After Kevin Warsh becomes Chair of the Federal Reserve, his first major test will arrive in June. The interest-rate expectations (dot plot) released at the June 16–17 meeting of the Federal Open Market Committee (FOMC) will spell out his policy tilt to U.S. President Trump and global markets.

At the core of this tilt is whether Warsh will submit his own interest-rate forecast. As the Fed chief personally selected by Trump, he can choose to abstain—allowing him to conceal his true position early in his term, especially since Trump has made it clear he wants to lower borrowing costs.

Former St. Louis Fed President and current Dean of the Mitch Daniels School of Business at Purdue University, James Bullard, believes this is a strategic choice for Warsh. With only five weeks left before the June meeting, Warsh’s swearing-in process is still underway. “He may simply say there isn’t time to submit a forecast this time.” Warsh was confirmed by the Senate on Wednesday and still awaits White House approval and his swearing-in.

Warsh’s position can also be judged by comparing him with the soon-to-depart Federal Reserve governor, Stephen Miran.
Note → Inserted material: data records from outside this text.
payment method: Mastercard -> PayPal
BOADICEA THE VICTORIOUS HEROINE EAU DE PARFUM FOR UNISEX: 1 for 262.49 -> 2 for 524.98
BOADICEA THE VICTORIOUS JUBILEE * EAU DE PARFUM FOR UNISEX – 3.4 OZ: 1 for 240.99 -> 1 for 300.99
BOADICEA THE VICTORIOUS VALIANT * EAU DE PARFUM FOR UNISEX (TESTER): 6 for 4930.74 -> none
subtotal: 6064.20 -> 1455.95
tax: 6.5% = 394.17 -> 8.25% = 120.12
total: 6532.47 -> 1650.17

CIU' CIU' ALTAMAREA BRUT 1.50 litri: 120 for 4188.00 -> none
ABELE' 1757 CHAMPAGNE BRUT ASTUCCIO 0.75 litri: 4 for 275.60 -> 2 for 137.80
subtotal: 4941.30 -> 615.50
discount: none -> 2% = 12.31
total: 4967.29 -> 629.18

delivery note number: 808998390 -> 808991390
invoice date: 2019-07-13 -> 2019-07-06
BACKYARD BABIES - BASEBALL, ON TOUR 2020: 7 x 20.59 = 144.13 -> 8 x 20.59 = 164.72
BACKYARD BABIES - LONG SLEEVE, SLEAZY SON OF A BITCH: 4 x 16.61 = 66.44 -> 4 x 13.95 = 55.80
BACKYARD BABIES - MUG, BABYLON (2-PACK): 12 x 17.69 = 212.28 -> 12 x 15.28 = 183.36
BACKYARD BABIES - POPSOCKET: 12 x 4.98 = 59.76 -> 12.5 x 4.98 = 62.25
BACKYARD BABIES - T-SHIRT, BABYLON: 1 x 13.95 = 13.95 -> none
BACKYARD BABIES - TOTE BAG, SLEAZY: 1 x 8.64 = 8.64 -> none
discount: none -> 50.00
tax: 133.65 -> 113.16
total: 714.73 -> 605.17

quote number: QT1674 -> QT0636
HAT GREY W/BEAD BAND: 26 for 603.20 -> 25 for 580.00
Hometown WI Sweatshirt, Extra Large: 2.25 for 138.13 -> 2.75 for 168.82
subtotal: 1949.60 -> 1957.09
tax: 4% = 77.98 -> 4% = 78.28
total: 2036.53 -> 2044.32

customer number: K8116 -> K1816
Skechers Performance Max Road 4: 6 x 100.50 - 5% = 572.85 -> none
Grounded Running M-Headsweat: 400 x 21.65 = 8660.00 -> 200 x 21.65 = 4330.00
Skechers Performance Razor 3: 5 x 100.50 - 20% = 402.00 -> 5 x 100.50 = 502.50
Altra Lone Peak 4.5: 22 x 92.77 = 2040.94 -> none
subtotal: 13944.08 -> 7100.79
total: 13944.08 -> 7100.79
Miran holds the seat that Warsh is expected to take over. Since taking office in September last year, his interest-rate forecasts have consistently been far below those of his colleagues, and he has been a steadfast supporter of aggressive rate cuts.

Miran will leave office when Warsh is sworn in. If Warsh does not submit a dovish dot plot that deviates from the consensus, he will be grouped with the mainstream Fed thinking that Trump has repeatedly criticized. But if he does submit one, it could also spark questions about White House control and the loss of independence.

In fact, it is not without precedent for Federal Reserve officials to refrain from submitting interest-rate forecasts. During Bullard’s tenure, he stopped providing long-term forecasts, arguing that forecasts beyond two to three years would mislead the public and damage the Fed’s credibility.

In March 2020, when the COVID-19 pandemic broke out and parts of the economy stalled, the Fed also temporarily halted all economic and interest-rate forecasts altogether, because at that time even short-term forecasts had little practical meaning.

This choice also aligns with Warsh’s consistent philosophy. He has long disliked providing “forward guidance” on future policy, and believes that disclosing too much information in advance can tie policymakers’ hands.

Starting in 2007, the Fed gradually expanded the range of quarterly forecast disclosures by officials. In 2012, when interest rates were near zero, interest-rate forecasts were added. At the time, the Fed believed that forward guidance was crucial for clearly exiting the “zero lower bound.”

But during periods when the economy is operating normally, many Federal Reserve officials agree with Warsh’s view: the interest-rate expectations in the Summary of Economic Projections (SEP) are prone to being misconstrued by markets as “commitments” for policy, rather than as up to 19 independent forecasts based on different assumptions.

Ellen Meade, a former senior advisor to the Federal Reserve and now a professor of economics at Duke University, said that Warsh will most likely push for reform of the SEP, and may combine delaying the publication of his first interest-rate forecast with that reform.

“He can easily decide that early on in his tenure in June, there’s too much on his plate, so why cause trouble for himself with the dot plot?” Meade said. Warsh might even encourage colleagues to postpone the SEP release, setting a timetable for corrections that effectively forces reform.

For Warsh, this is a double game. Submitting a dovish dot plot would trigger an independence crisis; submitting a mainstream dot plot would fall short of Trump’s expectations; abstaining could also lead to sharp market volatility due to policy uncertainty.

The “no forward guidance” era championed by Warsh may well be officially kicked off by an incomplete dot plot at the June FOMC meeting.